---- EXTRACTED MATERIAL

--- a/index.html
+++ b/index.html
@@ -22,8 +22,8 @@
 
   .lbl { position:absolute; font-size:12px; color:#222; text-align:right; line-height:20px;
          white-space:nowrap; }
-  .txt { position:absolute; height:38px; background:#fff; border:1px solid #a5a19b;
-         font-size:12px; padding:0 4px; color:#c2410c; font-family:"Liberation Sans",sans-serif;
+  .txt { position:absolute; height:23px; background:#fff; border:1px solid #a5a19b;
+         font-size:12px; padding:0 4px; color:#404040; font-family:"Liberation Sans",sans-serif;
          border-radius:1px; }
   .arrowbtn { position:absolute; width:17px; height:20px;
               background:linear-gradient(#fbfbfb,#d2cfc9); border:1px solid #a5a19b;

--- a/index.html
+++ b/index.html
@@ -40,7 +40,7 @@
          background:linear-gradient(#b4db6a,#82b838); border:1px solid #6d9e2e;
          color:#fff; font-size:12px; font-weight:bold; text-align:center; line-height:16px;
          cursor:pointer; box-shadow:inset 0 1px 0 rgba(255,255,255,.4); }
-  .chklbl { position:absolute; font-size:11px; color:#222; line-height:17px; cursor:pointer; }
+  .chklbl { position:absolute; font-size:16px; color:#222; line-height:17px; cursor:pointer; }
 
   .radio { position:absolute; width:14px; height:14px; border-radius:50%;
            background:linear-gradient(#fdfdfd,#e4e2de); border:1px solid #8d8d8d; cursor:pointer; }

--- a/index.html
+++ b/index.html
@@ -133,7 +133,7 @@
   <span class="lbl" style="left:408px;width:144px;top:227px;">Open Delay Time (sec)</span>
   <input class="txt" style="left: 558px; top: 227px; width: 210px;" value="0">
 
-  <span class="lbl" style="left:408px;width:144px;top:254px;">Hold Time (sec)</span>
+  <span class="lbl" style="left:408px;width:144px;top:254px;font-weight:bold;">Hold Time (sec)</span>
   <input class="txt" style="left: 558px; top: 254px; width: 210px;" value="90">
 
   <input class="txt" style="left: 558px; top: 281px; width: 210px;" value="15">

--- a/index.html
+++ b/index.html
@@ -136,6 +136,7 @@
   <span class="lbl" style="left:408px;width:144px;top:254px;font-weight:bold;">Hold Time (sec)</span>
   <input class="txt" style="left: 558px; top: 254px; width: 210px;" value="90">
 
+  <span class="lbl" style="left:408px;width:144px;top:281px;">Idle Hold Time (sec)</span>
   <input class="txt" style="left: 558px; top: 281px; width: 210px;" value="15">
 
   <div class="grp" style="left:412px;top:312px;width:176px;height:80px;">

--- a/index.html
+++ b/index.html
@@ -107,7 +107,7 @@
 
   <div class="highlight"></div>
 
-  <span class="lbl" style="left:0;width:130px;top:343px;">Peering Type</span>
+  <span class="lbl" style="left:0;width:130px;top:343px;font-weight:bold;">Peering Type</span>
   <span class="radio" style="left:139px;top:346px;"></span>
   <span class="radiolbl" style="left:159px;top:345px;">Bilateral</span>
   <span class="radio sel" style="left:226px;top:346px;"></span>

--------
---- EXTRACTED MATERIAL

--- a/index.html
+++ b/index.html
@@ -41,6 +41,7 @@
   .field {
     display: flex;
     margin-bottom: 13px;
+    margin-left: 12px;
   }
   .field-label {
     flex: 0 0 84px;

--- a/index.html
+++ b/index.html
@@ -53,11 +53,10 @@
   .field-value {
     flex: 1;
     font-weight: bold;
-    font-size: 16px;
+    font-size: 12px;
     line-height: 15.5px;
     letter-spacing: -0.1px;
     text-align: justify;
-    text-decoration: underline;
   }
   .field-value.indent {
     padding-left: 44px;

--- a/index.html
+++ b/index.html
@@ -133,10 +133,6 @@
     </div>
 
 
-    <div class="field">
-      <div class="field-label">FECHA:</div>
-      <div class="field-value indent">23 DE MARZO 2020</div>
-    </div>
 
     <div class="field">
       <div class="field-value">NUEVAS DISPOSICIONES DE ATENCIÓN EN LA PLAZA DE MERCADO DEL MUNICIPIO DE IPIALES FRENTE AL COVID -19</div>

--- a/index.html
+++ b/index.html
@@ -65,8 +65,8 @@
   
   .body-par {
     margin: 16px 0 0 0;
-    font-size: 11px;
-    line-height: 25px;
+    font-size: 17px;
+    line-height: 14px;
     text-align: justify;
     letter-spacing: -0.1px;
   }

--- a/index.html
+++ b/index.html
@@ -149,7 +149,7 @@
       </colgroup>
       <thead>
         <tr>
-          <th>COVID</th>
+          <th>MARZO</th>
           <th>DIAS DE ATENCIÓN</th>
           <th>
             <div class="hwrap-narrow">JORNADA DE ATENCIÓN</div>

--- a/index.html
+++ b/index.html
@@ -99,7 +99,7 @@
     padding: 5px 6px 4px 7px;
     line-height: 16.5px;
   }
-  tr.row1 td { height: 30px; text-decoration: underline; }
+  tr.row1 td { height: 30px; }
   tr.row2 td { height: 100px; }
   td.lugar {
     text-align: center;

--------

WORK REQUEST:
Copy out, exactly and alone, the lines of the entries above between the ones holding "-149,7 +149,7 @@" and "text-align: center;", inclusive.

SOLUTION TO THIS PROBLEM:
@@ -149,7 +149,7 @@
       </colgroup>
       <thead>
         <tr>
-          <th>COVID</th>
+          <th>MARZO</th>
           <th>DIAS DE ATENCIÓN</th>
           <th>
             <div class="hwrap-narrow">JORNADA DE ATENCIÓN</div>

--- a/index.html
+++ b/index.html
@@ -99,7 +99,7 @@
     padding: 5px 6px 4px 7px;
     line-height: 16.5px;
   }
-  tr.row1 td { height: 30px; text-decoration: underline; }
+  tr.row1 td { height: 30px; }
   tr.row2 td { height: 100px; }
   td.lugar {
     text-align: center;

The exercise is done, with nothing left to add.